Nadezhda (Heather Hollingsworth) and Antonina (Alice Johnson) bicker about who was the most influential in Composing Tchaikovsky.

The symphonic interludes invariably sweep us into the parterre of a theater at the rear of the stage where the before-mentioned Russian citizens are attending a concert. We hear much prurient gossip about Tchaikovsky's homosexuality. And we get to meet Doctor Korsakov (Scott Gustavson), who is treating Antonina, as well as Shykhmatov (Isaac Colunga), the husband of Nadezhda's daughter, Milochka (Jennifer Bennett).

These two men figure prominently in the series of scenes that make up the other stage reality. In these scenes, Antonina and Nadezhda live out their separate dramas. Antonina spars with her doctor while seeking solace in a liaison with another female inmate, Sonia (Leslie Gastineau). Meanwhile, Nadezhda is forced by her son-in-law to discontinue her support of Tchaikovsky.
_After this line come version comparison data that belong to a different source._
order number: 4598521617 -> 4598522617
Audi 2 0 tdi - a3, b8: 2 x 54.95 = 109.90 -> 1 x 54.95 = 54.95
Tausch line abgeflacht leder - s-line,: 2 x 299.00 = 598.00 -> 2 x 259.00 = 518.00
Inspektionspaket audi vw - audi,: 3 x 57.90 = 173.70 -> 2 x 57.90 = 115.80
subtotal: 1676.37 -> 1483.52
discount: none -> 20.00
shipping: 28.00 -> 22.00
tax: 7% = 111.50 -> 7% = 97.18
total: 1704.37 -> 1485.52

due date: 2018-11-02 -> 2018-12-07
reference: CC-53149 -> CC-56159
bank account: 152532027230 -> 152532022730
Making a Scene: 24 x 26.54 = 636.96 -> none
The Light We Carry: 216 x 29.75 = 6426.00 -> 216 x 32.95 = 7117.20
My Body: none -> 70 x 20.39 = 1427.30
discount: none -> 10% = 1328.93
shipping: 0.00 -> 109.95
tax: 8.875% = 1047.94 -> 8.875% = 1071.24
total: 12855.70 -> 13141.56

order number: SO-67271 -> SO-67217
After this, she waits in vain for further letters from the composer.

Of course, focusing not on Tchaikovsky, but rather the lives of those he touched during his desperate struggle for success is not a bad idea in itself. But to do that one must give up the biographical urge entirely, and enter in a convincing way into the psyche of these women who tried to live in the reflected glow of his vitality. I'm not sure that saying things like "his music became fingers slipping around inside my dress" gives an adequate sense of their spiritual state.

As the incarcerated Antonina, Alice Johnson was nimble, though more 1990 than 1890 in attitude and tone, while Heather Hollingsworth managed at times to give her Nadezhda an inner life with glimmers of dignity and pain.

Director Lisa Jo Epstein is to be commended for taking a chance on new, untried and unconventional script. But, in every aspect, Composing Tchaikovsky was shown to be very much a work-in-progress.